━━━━━ RECORDS ━━━━━

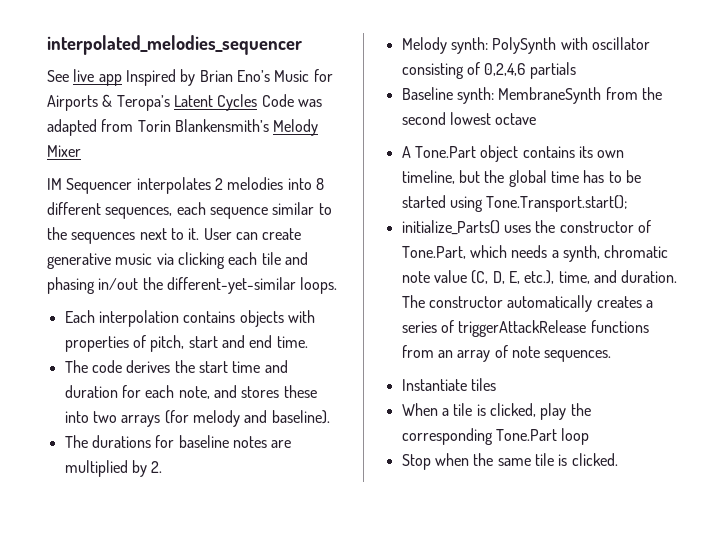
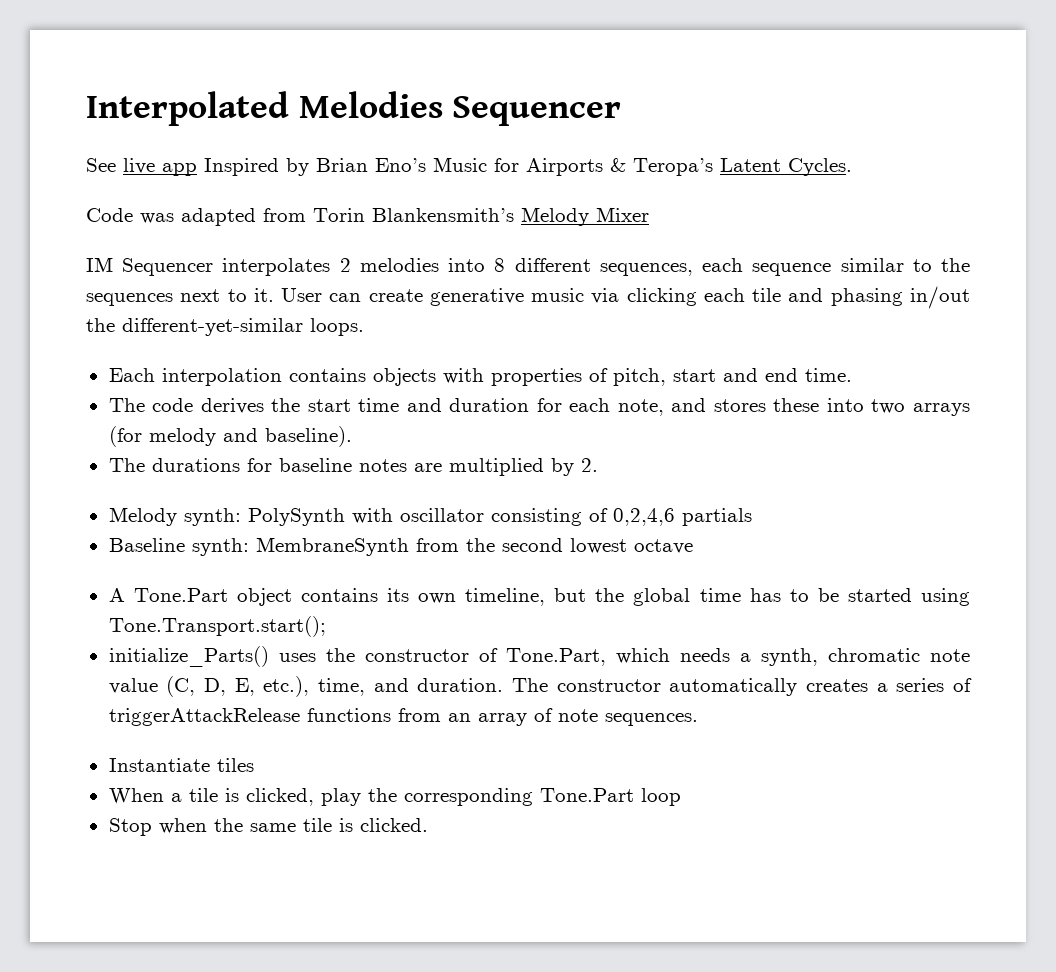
[47,35,302,55] interpolated_melodies_sequencer -> [86,91,622,126] Interpolated Melodies Sequencer
[217,94,258,111] Cycles -> [788,158,852,176] Cycles. //

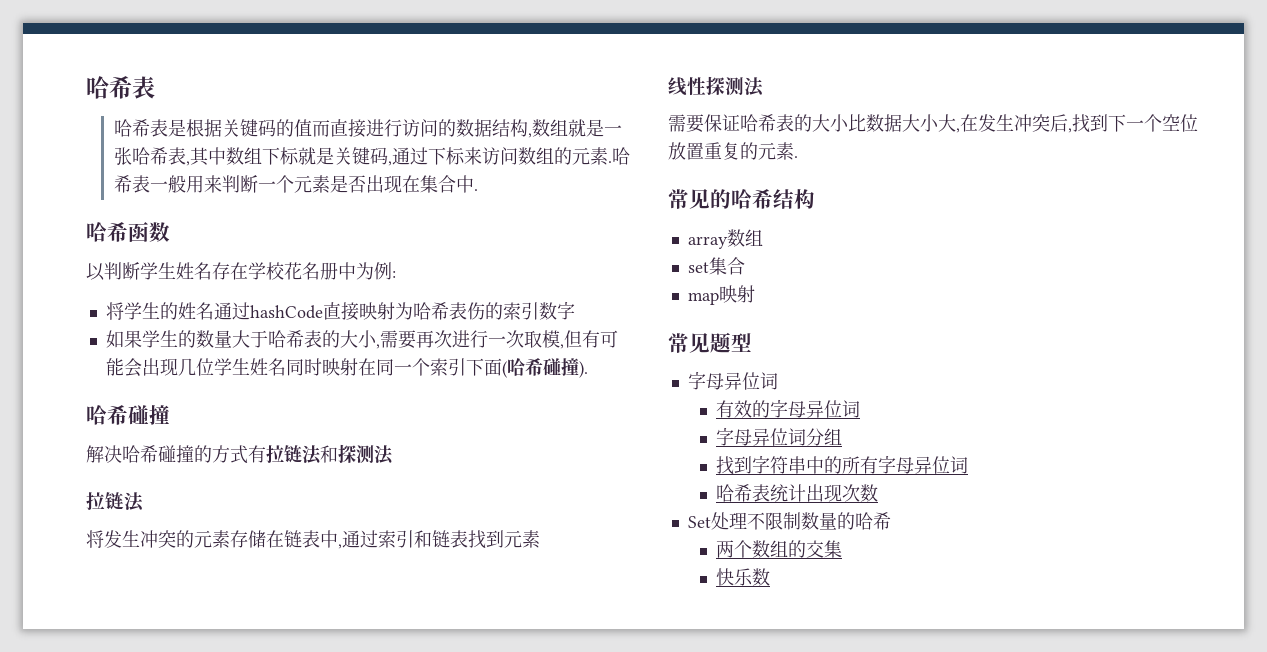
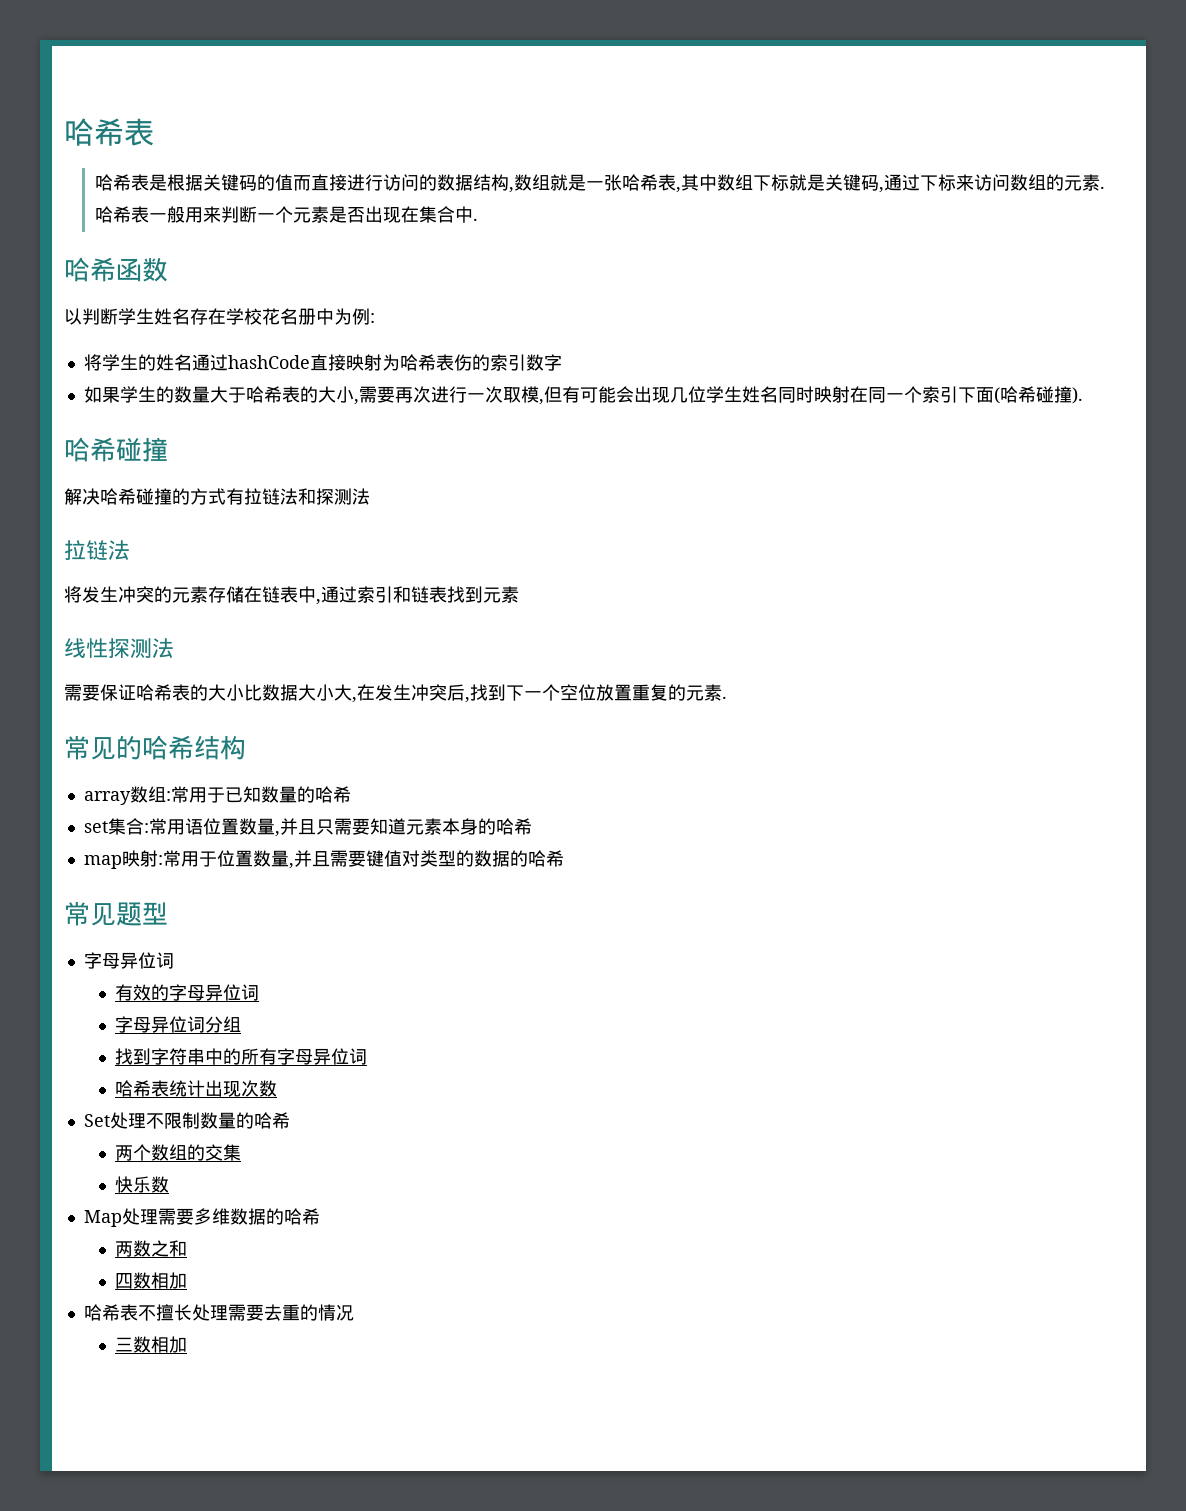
[687,257,745,275] [687,285,755,305] // set集合 // map映射 -> [165,786,351,803] [83,818,532,837] [83,850,564,869] :常用于已知数量的哈希 // set集合:常用语位置数量,并且只需要知道元素本身的哈希 // map映射:常用于位置数量,并且需要键值对类型的数据的哈希
(770, 577) none -> [83,1208,320,1227] [114,1240,187,1257] [114,1272,187,1289] [83,1304,354,1321] [114,1336,187,1353] // Map处理需要多维数据的哈希 // 两数之和 // 四数相加 // 哈希表不擅长处理需要去重的情况 // 三数相加

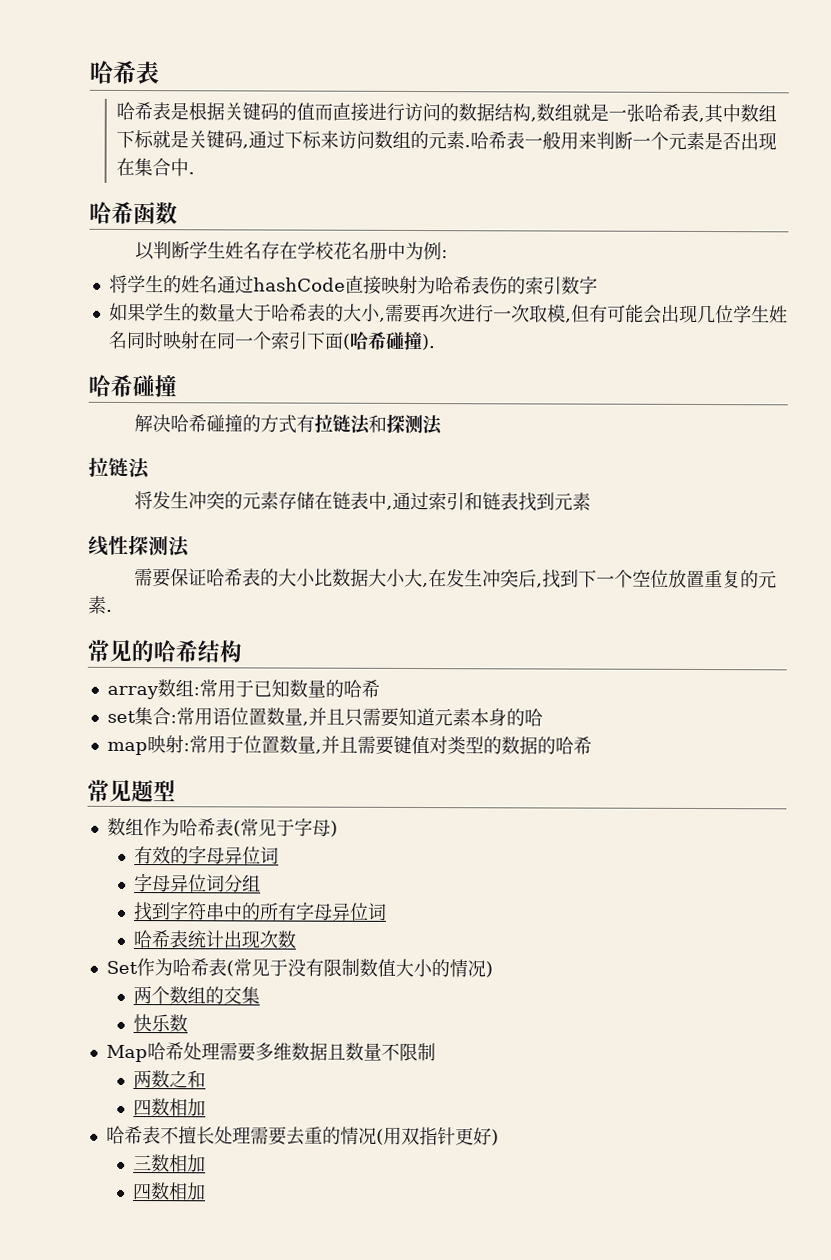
[513,818,532,835] 希 -> (543, 717) none
[83,952,174,969] 字母异位词 -> [106,817,338,837] 数组作为哈希表(常见于字母)
[109,1112,290,1129] 处理不限制数量的哈希 -> [135,958,493,978] 作为哈希表(常见于没有限制数值大小的情况)
(122, 1218) none -> [146,1042,184,1061] 哈希
[265,1208,320,1225] 的哈希 -> [326,1042,436,1062] 且数量不限制
(354, 1312) none -> [375,1126,499,1146] (用双指针更好)
(187, 1344) none -> [132,1182,206,1201] // 四数相加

━━━━━

• [BRIEF] Copy out each line of the data containing the string "none".

• [TASK SOLUTION]
(770, 577) none -> [83,1208,320,1227] [114,1240,187,1257] [114,1272,187,1289] [83,1304,354,1321] [114,1336,187,1353] // Map处理需要多维数据的哈希 // 两数之和 // 四数相加 // 哈希表不擅长处理需要去重的情况 // 三数相加
[513,818,532,835] 希 -> (543, 717) none
(122, 1218) none -> [146,1042,184,1061] 哈希
(354, 1312) none -> [375,1126,499,1146] (用双指针更好)
(187, 1344) none -> [132,1182,206,1201] // 四数相加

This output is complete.